Directions for this task: Transcribe word for word the lines below from the line with "Ακροφύσιο CLASSIC GARDENA (18300-50): none" through the line with "ΠΙΣΤΟΛΙ ΝΕΡΟΥ ΠΟΛΛΑΠΛΩΝ", ends included.

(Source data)
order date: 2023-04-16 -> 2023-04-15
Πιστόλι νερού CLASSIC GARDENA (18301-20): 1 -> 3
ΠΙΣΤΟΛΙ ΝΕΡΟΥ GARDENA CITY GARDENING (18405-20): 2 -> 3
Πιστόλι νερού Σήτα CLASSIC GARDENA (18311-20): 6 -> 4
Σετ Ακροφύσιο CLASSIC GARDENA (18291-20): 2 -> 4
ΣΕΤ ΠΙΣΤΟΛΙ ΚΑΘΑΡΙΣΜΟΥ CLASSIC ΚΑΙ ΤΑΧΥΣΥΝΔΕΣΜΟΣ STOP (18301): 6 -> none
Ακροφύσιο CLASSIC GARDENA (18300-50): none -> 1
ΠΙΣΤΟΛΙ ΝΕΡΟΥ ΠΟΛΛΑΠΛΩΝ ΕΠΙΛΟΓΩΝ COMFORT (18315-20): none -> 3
---
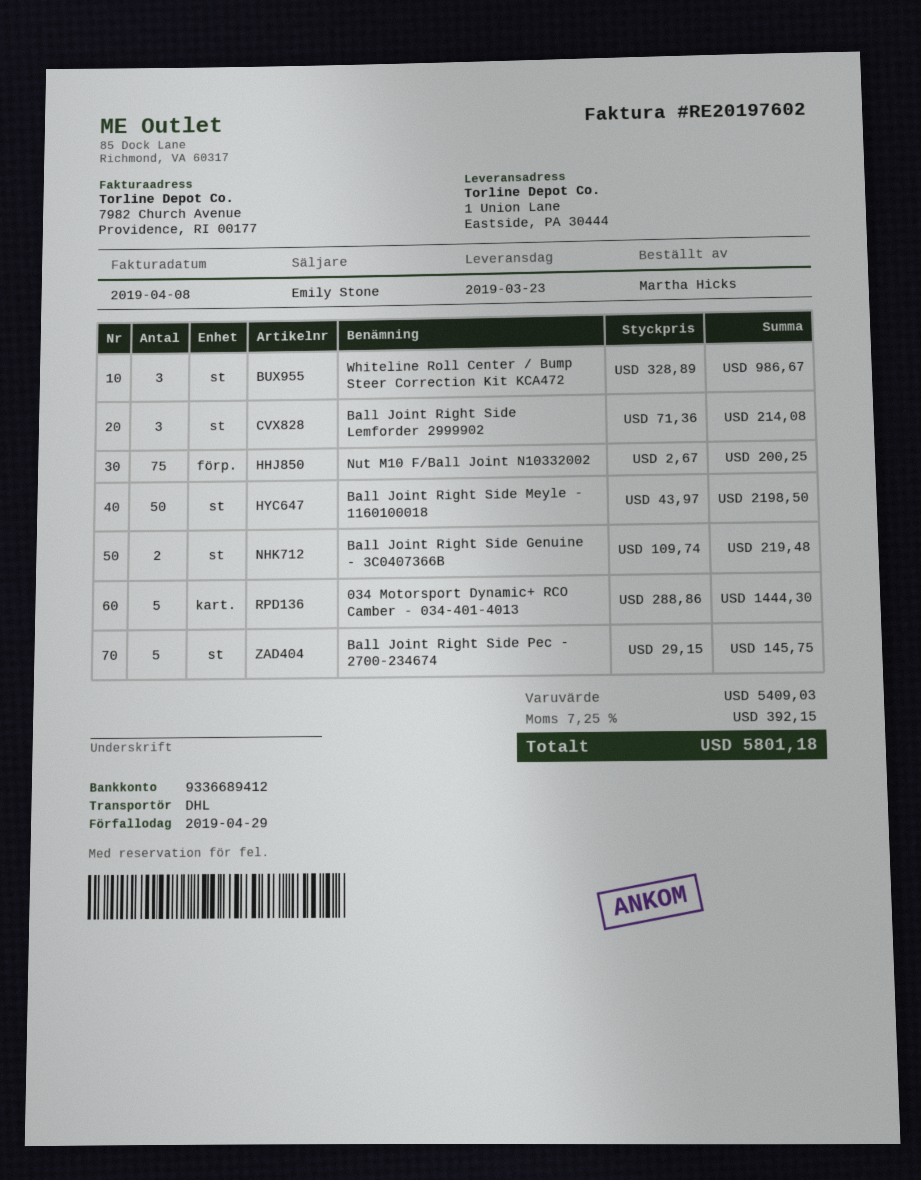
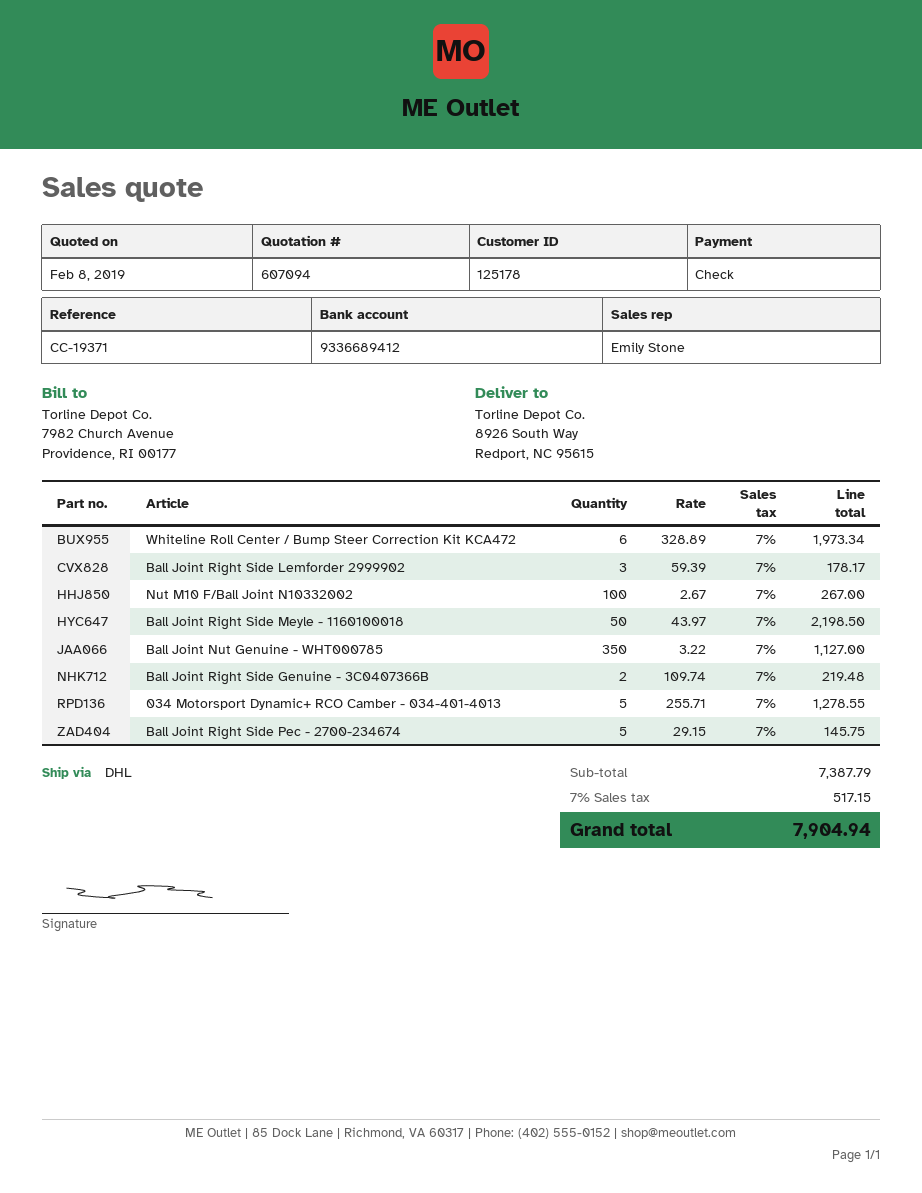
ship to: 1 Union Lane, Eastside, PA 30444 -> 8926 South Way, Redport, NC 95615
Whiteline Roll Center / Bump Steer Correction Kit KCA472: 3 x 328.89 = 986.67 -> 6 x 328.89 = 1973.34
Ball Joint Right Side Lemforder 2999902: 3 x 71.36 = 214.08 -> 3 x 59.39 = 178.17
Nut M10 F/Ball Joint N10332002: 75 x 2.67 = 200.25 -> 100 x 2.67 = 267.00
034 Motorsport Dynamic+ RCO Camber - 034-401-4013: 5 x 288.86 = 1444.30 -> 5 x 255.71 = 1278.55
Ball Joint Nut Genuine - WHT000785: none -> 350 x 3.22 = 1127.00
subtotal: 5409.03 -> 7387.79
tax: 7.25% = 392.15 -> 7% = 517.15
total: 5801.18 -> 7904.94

Answer to the problem:
Ακροφύσιο CLASSIC GARDENA (18300-50): none -> 1
ΠΙΣΤΟΛΙ ΝΕΡΟΥ ΠΟΛΛΑΠΛΩΝ ΕΠΙΛΟΓΩΝ COMFORT (18315-20): none -> 3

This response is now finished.